§ SUPPLIED MATERIAL:
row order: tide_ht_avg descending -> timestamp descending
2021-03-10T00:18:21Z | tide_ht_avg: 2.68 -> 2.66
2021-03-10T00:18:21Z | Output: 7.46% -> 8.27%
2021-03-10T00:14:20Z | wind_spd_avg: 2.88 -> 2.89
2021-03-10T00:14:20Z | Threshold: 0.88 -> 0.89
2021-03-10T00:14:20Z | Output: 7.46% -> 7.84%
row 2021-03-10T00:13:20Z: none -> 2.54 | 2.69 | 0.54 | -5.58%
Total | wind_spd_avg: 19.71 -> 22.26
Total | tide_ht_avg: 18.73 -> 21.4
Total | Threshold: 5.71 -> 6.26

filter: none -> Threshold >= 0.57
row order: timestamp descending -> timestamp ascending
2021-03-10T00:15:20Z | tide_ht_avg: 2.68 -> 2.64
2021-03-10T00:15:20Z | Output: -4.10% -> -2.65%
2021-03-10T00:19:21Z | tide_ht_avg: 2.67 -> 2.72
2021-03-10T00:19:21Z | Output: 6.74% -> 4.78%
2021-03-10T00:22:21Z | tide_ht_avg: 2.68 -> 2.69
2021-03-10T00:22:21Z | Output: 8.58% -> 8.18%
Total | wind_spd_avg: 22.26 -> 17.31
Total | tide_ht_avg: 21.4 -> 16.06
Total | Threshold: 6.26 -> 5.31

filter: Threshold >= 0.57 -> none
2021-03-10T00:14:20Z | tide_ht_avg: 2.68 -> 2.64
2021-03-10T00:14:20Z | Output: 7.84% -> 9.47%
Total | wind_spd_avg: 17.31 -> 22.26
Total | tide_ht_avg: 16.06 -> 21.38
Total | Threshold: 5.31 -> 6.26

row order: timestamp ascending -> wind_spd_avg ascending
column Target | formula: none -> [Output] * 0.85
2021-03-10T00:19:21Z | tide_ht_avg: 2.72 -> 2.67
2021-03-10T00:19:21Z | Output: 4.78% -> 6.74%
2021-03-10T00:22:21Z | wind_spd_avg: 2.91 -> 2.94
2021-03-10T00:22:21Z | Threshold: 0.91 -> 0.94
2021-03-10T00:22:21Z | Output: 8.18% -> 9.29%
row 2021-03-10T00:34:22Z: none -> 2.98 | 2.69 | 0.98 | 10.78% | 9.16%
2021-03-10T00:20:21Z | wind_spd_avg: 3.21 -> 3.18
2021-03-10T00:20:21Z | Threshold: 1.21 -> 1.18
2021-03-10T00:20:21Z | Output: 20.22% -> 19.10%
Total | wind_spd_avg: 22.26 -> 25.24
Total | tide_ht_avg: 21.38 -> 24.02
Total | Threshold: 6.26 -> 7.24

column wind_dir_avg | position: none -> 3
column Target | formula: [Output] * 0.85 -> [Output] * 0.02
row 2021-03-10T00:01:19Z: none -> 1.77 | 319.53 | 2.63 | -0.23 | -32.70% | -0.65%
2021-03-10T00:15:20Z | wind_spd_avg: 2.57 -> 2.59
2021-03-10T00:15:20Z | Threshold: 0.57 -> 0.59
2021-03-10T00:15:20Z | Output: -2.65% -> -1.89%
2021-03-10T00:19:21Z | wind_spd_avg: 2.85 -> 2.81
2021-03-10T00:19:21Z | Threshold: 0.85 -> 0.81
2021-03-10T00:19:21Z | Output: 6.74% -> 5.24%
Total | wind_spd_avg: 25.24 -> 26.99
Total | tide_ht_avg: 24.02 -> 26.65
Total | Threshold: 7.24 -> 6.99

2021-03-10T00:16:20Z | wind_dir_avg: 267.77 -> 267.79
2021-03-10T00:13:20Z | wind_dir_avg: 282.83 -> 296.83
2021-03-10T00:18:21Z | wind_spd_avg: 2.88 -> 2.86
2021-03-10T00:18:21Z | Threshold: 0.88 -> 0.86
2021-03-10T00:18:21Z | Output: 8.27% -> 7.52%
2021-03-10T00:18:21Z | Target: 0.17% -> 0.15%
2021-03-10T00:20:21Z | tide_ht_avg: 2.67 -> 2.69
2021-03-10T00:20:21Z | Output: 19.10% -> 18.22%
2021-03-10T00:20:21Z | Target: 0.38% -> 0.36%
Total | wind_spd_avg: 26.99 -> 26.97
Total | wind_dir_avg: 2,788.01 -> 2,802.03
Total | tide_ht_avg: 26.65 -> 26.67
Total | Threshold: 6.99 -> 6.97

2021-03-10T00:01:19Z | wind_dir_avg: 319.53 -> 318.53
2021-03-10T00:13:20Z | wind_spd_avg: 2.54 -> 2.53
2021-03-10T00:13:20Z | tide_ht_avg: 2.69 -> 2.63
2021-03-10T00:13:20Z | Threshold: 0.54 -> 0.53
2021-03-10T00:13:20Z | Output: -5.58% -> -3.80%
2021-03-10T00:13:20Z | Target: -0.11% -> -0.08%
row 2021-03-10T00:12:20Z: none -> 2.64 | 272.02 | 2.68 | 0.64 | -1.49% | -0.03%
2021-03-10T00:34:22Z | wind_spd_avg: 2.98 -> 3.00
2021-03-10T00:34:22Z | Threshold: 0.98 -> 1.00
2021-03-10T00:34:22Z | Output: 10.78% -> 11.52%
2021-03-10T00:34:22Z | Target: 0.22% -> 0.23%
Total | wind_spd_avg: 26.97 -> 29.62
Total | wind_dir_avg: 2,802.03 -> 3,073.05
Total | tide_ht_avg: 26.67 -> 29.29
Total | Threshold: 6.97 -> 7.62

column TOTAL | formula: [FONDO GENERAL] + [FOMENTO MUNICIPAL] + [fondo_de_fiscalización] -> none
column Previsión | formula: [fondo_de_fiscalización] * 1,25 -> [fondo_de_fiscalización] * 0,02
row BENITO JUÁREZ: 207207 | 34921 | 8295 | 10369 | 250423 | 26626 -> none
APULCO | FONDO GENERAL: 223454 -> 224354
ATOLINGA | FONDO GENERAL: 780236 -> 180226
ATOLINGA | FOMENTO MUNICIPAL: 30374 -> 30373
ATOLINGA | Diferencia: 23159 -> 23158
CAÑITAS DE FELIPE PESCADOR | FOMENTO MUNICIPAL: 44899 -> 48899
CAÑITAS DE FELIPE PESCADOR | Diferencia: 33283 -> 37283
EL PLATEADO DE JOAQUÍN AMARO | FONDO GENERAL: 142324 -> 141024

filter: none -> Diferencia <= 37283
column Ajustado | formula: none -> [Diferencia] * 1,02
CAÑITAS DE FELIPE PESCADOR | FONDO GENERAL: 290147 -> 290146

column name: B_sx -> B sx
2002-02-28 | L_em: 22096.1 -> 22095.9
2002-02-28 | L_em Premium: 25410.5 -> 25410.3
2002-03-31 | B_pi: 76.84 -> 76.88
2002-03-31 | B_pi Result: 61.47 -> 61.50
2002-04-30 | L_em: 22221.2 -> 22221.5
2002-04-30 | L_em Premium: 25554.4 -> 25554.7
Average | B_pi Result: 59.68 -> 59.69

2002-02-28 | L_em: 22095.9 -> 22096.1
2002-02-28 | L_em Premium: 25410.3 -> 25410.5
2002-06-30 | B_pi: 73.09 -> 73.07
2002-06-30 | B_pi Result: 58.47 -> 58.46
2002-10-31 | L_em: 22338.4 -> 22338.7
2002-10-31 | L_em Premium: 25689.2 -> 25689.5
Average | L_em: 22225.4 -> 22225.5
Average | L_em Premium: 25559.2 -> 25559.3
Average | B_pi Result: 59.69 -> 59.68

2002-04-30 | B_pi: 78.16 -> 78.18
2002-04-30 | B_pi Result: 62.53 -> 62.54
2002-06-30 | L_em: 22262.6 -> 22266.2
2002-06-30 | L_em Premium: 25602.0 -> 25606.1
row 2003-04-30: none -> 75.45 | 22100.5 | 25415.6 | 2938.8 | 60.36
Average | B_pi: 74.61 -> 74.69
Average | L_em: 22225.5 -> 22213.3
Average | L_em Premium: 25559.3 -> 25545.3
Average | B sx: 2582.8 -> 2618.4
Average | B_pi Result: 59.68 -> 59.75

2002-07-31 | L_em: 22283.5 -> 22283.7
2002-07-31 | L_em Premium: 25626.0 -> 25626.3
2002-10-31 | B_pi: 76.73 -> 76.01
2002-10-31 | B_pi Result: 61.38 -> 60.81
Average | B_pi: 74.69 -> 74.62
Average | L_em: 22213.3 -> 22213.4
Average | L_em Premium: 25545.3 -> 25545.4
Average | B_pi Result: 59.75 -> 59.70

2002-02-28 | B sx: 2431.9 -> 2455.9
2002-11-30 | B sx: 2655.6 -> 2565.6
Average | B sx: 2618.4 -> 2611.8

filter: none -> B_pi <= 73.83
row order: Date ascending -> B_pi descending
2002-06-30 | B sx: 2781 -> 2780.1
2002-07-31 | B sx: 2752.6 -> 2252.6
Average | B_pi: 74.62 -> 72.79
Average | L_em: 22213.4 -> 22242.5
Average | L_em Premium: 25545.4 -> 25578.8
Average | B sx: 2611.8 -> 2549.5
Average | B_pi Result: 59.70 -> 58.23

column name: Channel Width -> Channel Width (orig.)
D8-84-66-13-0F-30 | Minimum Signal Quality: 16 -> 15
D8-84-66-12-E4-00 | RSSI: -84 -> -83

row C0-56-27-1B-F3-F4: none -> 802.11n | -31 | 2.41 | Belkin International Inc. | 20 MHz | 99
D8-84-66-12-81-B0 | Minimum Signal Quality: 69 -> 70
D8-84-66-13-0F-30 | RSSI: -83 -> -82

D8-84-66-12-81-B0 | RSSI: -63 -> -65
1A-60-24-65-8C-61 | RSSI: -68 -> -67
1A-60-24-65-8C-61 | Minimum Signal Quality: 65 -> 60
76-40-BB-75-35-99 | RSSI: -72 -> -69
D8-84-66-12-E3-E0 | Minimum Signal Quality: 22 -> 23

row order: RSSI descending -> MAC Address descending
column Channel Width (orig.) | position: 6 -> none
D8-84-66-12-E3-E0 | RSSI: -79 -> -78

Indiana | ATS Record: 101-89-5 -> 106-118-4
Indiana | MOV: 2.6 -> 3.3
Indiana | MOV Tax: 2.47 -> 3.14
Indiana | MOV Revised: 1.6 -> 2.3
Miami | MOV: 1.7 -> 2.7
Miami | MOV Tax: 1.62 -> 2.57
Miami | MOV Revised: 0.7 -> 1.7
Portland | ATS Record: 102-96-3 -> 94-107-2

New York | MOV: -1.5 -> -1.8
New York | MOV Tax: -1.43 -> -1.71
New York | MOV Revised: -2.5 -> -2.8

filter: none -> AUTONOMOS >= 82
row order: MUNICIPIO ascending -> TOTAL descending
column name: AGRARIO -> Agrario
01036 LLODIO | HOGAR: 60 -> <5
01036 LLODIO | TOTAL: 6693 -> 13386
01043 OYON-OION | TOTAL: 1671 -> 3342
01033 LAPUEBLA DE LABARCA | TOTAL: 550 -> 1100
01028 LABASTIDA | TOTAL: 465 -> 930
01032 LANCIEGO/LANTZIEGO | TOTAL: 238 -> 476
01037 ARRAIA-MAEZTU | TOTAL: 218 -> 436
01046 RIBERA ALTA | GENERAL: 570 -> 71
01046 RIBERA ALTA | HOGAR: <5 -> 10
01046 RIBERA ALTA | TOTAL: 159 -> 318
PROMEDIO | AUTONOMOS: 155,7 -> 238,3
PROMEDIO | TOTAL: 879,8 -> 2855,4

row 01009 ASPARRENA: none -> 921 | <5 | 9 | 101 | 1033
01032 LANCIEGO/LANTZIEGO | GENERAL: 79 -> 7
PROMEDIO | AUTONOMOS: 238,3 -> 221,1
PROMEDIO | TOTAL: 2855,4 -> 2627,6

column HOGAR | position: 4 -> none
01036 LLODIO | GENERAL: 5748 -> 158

§ WHAT THIS TASK INVOLVES: Output exactly the line containing "01036 LLODIO | TOTAL: 6693 -> 13386" together with every line after it, ending at the final line of the entries.

§ RESPONSE AREA:
01036 LLODIO | TOTAL: 6693 -> 13386
01043 OYON-OION | TOTAL: 1671 -> 3342
01033 LAPUEBLA DE LABARCA | TOTAL: 550 -> 1100
01028 LABASTIDA | TOTAL: 465 -> 930
01032 LANCIEGO/LANTZIEGO | TOTAL: 238 -> 476
01037 ARRAIA-MAEZTU | TOTAL: 218 -> 436
01046 RIBERA ALTA | GENERAL: 570 -> 71
01046 RIBERA ALTA | HOGAR: <5 -> 10
01046 RIBERA ALTA | TOTAL: 159 -> 318
PROMEDIO | AUTONOMOS: 155,7 -> 238,3
PROMEDIO | TOTAL: 879,8 -> 2855,4

row 01009 ASPARRENA: none -> 921 | <5 | 9 | 101 | 1033
01032 LANCIEGO/LANTZIEGO | GENERAL: 79 -> 7
PROMEDIO | AUTONOMOS: 238,3 -> 221,1
PROMEDIO | TOTAL: 2855,4 -> 2627,6

column HOGAR | position: 4 -> none
01036 LLODIO | GENERAL: 5748 -> 158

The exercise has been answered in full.